Identity Per Workload, Scoped to the Minimum

Every ML workload (training job, serving instance, notebook, pipeline step) needs its own identity, with access limited to exactly what that workload requires. In AWS:

   # Terraform: training job IAM role
resource "aws_iam_role" "training_job" {
  name = "sagemaker-training-job-role"
  assume_role_policy = jsonencode({
    Version = "2012-10-17",
    Statement = [{
      Effect = "Allow",
      Principal = { Service = "sagemaker.amazonaws.com" },
      Action = "sts:AssumeRole"
    }]
  })
}

resource "aws_iam_role_policy" "training_job_data_access" {
  role = aws_iam_role.training_job.id
  policy = jsonencode({
    Version = "2012-10-17",
    Statement = [
      {
        Effect = "Allow",
        Action = ["s3:GetObject"],
        Resource = "arn:aws:s3:::my-training-data/datasets/my-dataset/*"
      },
      {
        Effect = "Allow",
        Action = ["s3:PutObject"],
        Resource = "arn:aws:s3:::my-model-registry/checkpoints/my-model/*"
      }
    ]
  })
}

No s3:*. No wildcard resource ARNs. The job reads its input dataset and writes to its checkpoint path. That’s it. The Terraform is slightly more verbose. The blast radius of a compromised training job is dramatically smaller.

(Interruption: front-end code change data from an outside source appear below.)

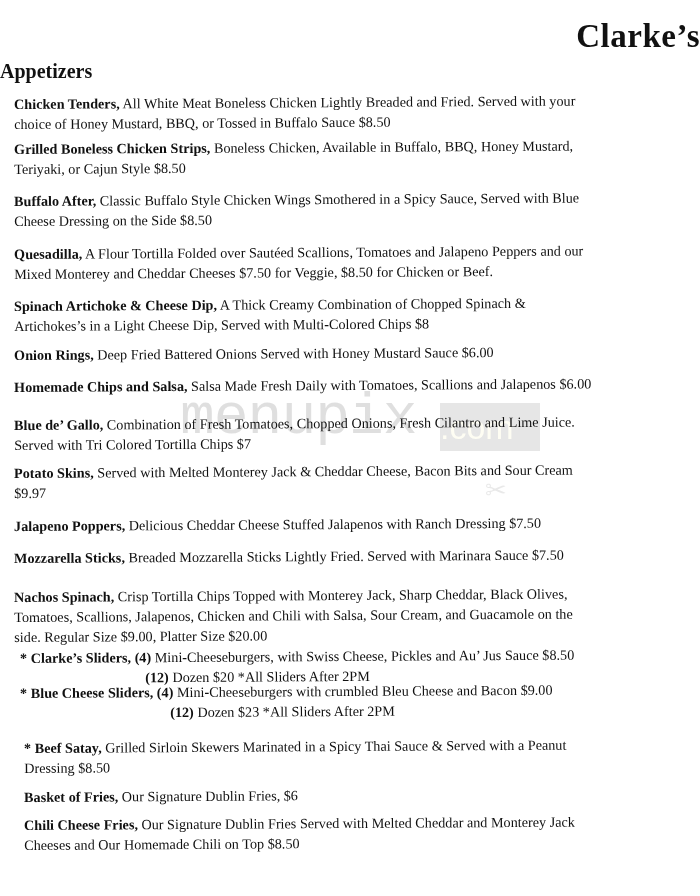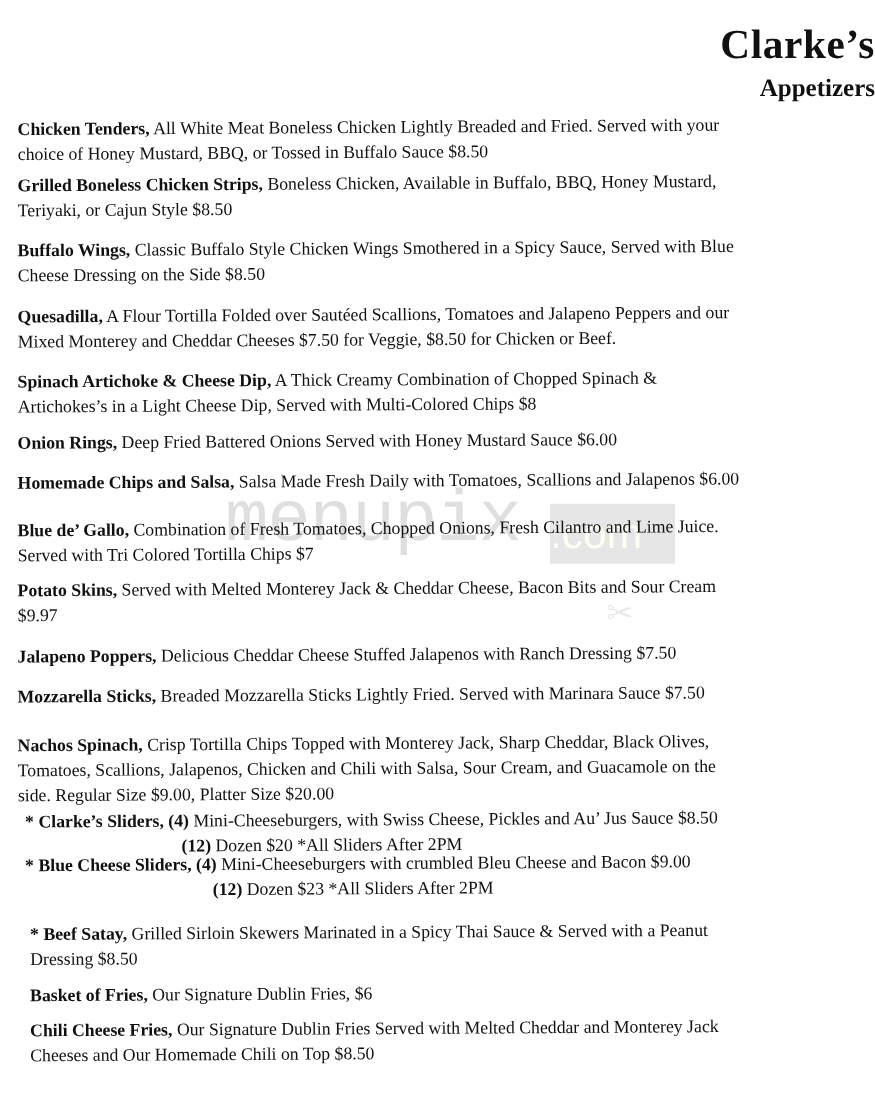--- a/index.html
+++ b/index.html
@@ -8,7 +8,7 @@
   .page { position:absolute; left:0; top:0; width:700px; height:896px; }
   .title { position:absolute; top:18px; left:0; width:700px; text-align:right;
            font-family:"Liberation Serif",serif; font-size:33px; font-weight:bold; letter-spacing:0.5px; }
-  .subtitle { position:absolute; top:60px; left:0; width:700px; text-align:right;
+  .subtitle { position:absolute; top:60px; left:0; width:700px; text-align:left;
               font-family:"Liberation Serif",serif; font-size:20px; font-weight:bold; }
   .item { position:absolute; left:14px; width:650px; font-family:"Liberation Serif",serif;
           font-size:14.2px; line-height:20px; transform:rotate(-0.35deg); transform-origin:left top; }

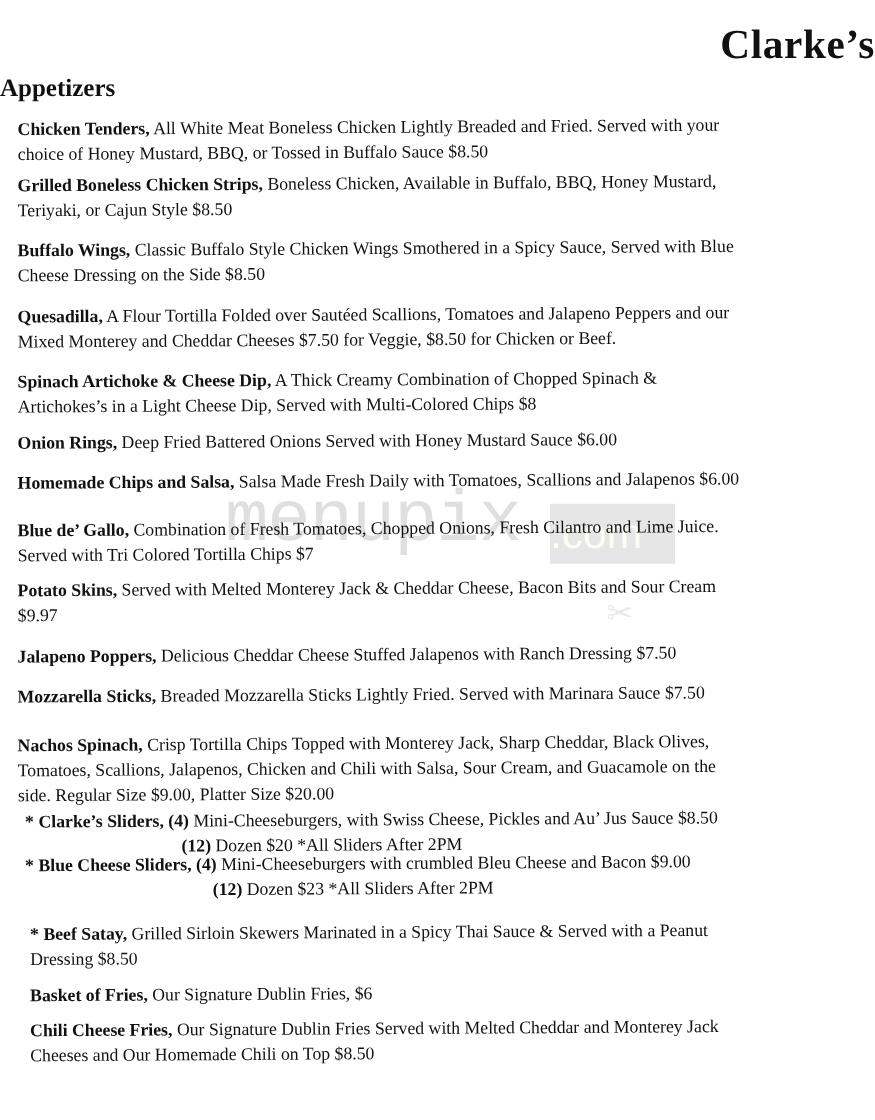--- a/index.html
+++ b/index.html
@@ -47,7 +47,7 @@
   </div>
 
   <div class="item" style="top:191px">
-    <span class="name">Buffalo Wings,</span>
+    <span class="name">Buffalo After,</span>
     <span>Classic Buffalo Style Chicken Wings Smothered in a Spicy Sauce, Served with Blue</span><br>
     <span>Cheese Dressing on the Side $8.50</span>
   </div>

For Kubernetes environments, use Workload Identity (GKE) or IRSA (EKS) to bind a Kubernetes service account to a cloud IAM role, not mounted credential secrets:

   apiVersion: v1
kind: ServiceAccount
metadata:
  name: training-job-sa
  namespace: ml-training
  annotations:
    iam.gke.io/workload-identity-pool: "my-project.svc.id.goog"
    iam.gke.io/service-account: "[email protected]"

Network Segmentation: Often Skipped, Always Worth Doing

Training jobs should run in a dedicated subnet with no direct internet egress. Outbound traffic routes through a controlled proxy with allowlist filtering. The reason is straightforward: if a compromised training job tries to exfiltrate data or phone home to C2 infrastructure, you want network controls to block it, not to discover it in logs two weeks later.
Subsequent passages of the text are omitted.